I’m a sinking ship,
Set adrift upon a sea.
A sea of blue…
Blue as a faded tattoo
Of a long forgotten love.
Blue as a lost soul,
Or a fresh broken heart.
Blue as a distant mountain
Bereft of detail,
It’s only purpose to block the view
Of the path’s destination.
Blue as the ice,
That sits within my heart
Since the wind took you –
An ill wind that blew me no good.
It is said; if you wear an ugly face
When the wind changes –
Your face will stay that way.
If the wind changes
While my heart is broken –
Will it stay that way too?
From the west it came
Carrying dust and sandflies.
My skin dried and grit filled my eyes.
I felt I’d never be the same.
This ill wind had blown no good.
To my despair was added discomfort.
Hopes for peace had come up short –
I let myself fall.
Does the sun rise for me,
Or am I rushing to greet it?
Does the moon forget to touch me
As she slips below the horizon,
Or have I simply failed to watch anymore?
Does a friend slight me,
Or do I fail to understand his pain?
Does a relationship turn sour,
Or was there nothing there to begin with?

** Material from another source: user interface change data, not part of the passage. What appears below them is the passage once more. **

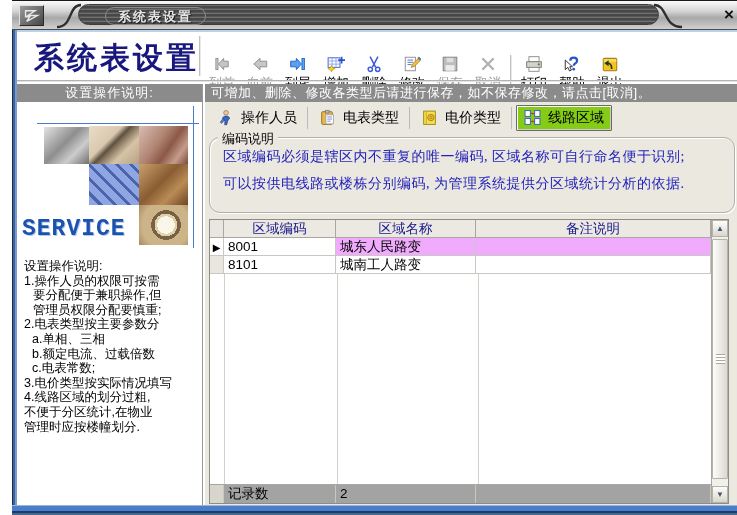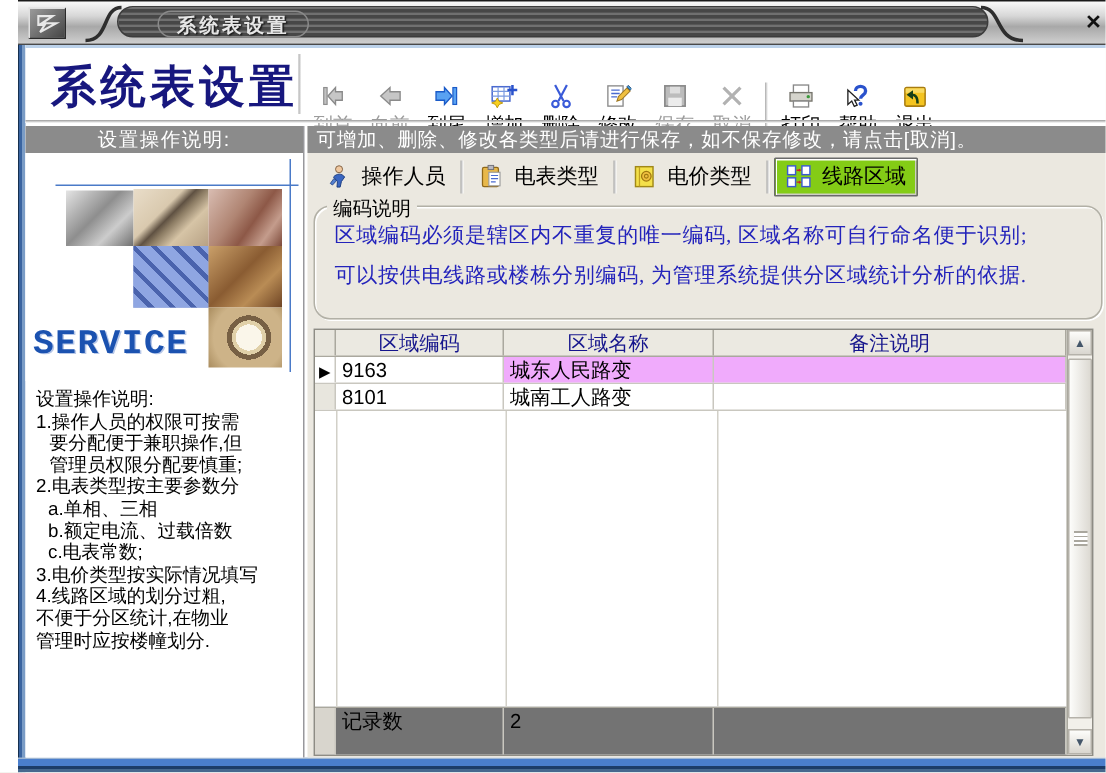--- a/index.html
+++ b/index.html
@@ -147,21 +147,21 @@
     border-right: 1px solid #c9c7bf; overflow: hidden; white-space: nowrap; }
   .c-marker { width: 14px; padding: 0; text-align: center; background: #e8e6de; }
   .c-code { width: 112px; }
   .c-name { width: 140px; }
   .c-note { flex: 1; }
   .row-sel .c-name, .row-sel .c-note { background: #f0abfc; }
   .row-sel .c-marker { background: #fff; }
   .marker-tri { font-size: 10px; line-height: 17px; color: #000; }
   .g-empty { flex: 1; position: relative; margin-right: 17px; background: #fff; }
   .g-vline { position: absolute; top: 0; bottom: 0; width: 1px; background: #d2d0c8; }
-  .g-footer { display: flex; height: 32px; margin-right: 17px; background: #737373;
+  .g-footer { display: flex; height: 19px; margin-right: 17px; background: #a3a3a3;
     border-top: 1px solid #aaa89e; }
   .g-fcell { font-size: 13.5px; color: #000; line-height: 18px; padding-left: 4px;
     border-right: 1px solid #c9c7bf; overflow: hidden; white-space: nowrap; }
   .g-fcell.c-marker { background: #d8d5cd; }
 
   .vscroll { position: absolute; right: 0; top: 0; bottom: 0; width: 17px;
     background: #f2f0ea; border-left: 1px solid #aaa89e; }
   .vs-btn { position: absolute; left: 0; width: 16px; height: 17px;
     background: linear-gradient(180deg,#fdfdfb,#d9d6cf); border: 1px solid #b5b2aa;
     text-align: center; line-height: 15px; font-size: 8px; color: #44566a; cursor: pointer; }
@@ -401,21 +401,21 @@
     <div class="grid">
       <div class="g-header">
         <div class="g-hcell c-marker"></div>
         <div class="g-hcell c-code">区域编码</div>
         <div class="g-hcell c-name">区域名称</div>
         <div class="g-hcell c-note">备注说明</div>
       </div>
 
       <div class="g-row row-sel">
         <div class="g-cell c-marker"><span class="marker-tri">▶</span></div>
-        <div class="g-cell c-code">9163</div>
+        <div class="g-cell c-code">8001</div>
         <div class="g-cell c-name">城东人民路变</div>
         <div class="g-cell c-note"></div>
       </div>
 
       <div class="g-row">
         <div class="g-cell c-marker"></div>
         <div class="g-cell c-code">8101</div>
         <div class="g-cell c-name">城南工人路变</div>
         <div class="g-cell c-note"></div>
       </div>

Does the old soldier sip quietly on a rum
Because he needs the drink,
Or does he salute dead mates?
Is life a construction site,
or a constant reconstruction site?
I’m not sure…
I cut off my hair –
No power did I divest.
No fear walking the tiger’s lair.
Not a head was turned,
As I wander through the rest.
No power the fiend – renounced.
My heart had been tempered –
Still it hammers in my chest,
The loss freshly remembered.
One hand reached out
Reviving only the best.
My heart began to shout –
All doubt washed aside,
My mind held no great contest –
True friends will always abide.
Today the sky is blue,
Somewhere behind the dark clouds.
It’s cleanliness hidden
From my addled mood.
Yet still I hide the scar,
Through the smokescreen provided
By the tiny blue pill.
My friend – my bête noir.
Sip the tea and look to sea.
Behind this wave another forms –
Regardless of the unrelenting shore.
Like me, they just want to be.
Somewhere out there it begins –
And the environment sustains its growth,
Always supporting, sometimes calming.
It rises, tall as a mountain poppy,
Tossing its head in the offshore breeze –
Until dashing itself to pieces
Upon the callous, unforgiving shore…
Hold my hand, I’m cold.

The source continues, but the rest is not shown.